[DATA SUPPLIED Boundary: Start]

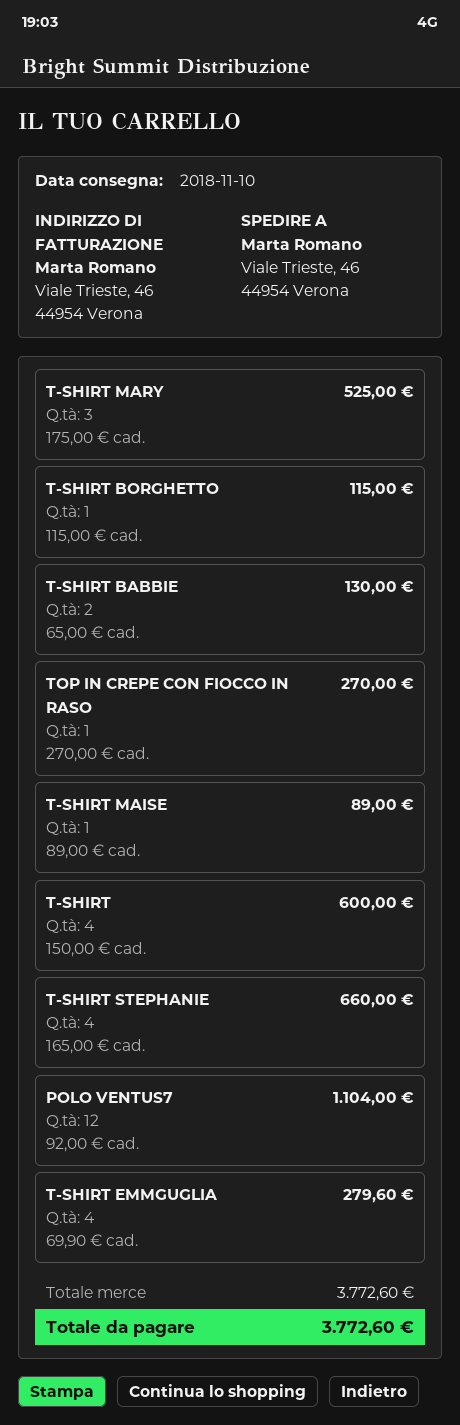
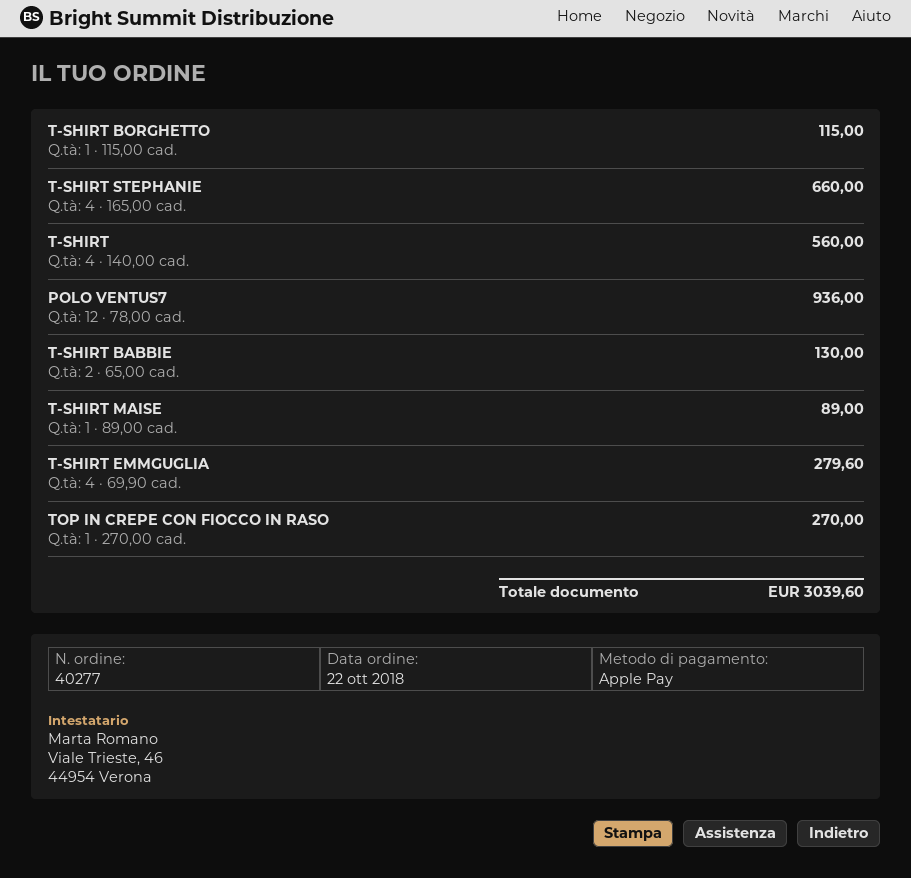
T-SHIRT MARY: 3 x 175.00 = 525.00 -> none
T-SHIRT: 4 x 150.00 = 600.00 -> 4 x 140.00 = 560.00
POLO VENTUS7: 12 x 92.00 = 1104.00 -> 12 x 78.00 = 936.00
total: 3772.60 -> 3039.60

[DATA SUPPLIED Boundary: End]
[DATA SUPPLIED Boundary: Start]

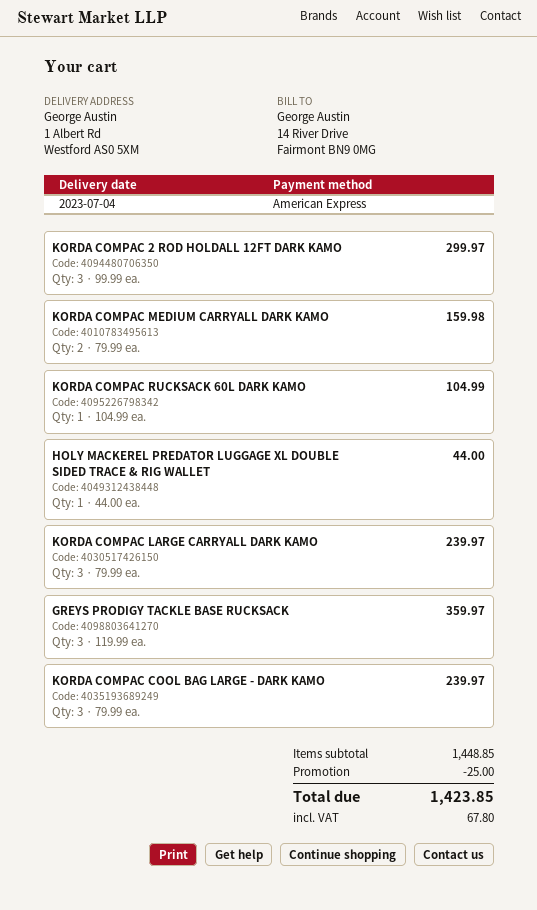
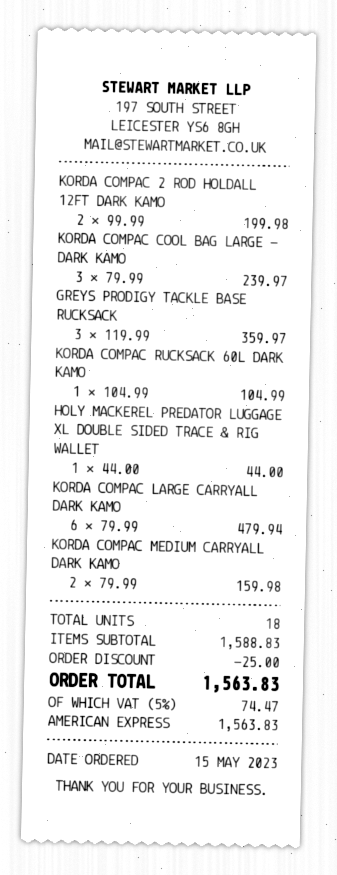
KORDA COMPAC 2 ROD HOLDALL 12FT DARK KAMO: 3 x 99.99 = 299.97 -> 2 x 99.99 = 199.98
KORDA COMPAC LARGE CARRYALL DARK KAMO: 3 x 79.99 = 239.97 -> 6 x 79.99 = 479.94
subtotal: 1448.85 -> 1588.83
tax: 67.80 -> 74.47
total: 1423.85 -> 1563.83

[DATA SUPPLIED Boundary: End]

--- WHAT YOU HAVE TO DO ---
Nothing but the lines above from the one containing "KORDA COMPAC LARGE" through the one containing "total: 1423.85 -> 1563.83" should appear in the answer, each repeated exactly.

--- THE COMPLETED TASK ---
KORDA COMPAC LARGE CARRYALL DARK KAMO: 3 x 79.99 = 239.97 -> 6 x 79.99 = 479.94
subtotal: 1448.85 -> 1588.83
tax: 67.80 -> 74.47
total: 1423.85 -> 1563.83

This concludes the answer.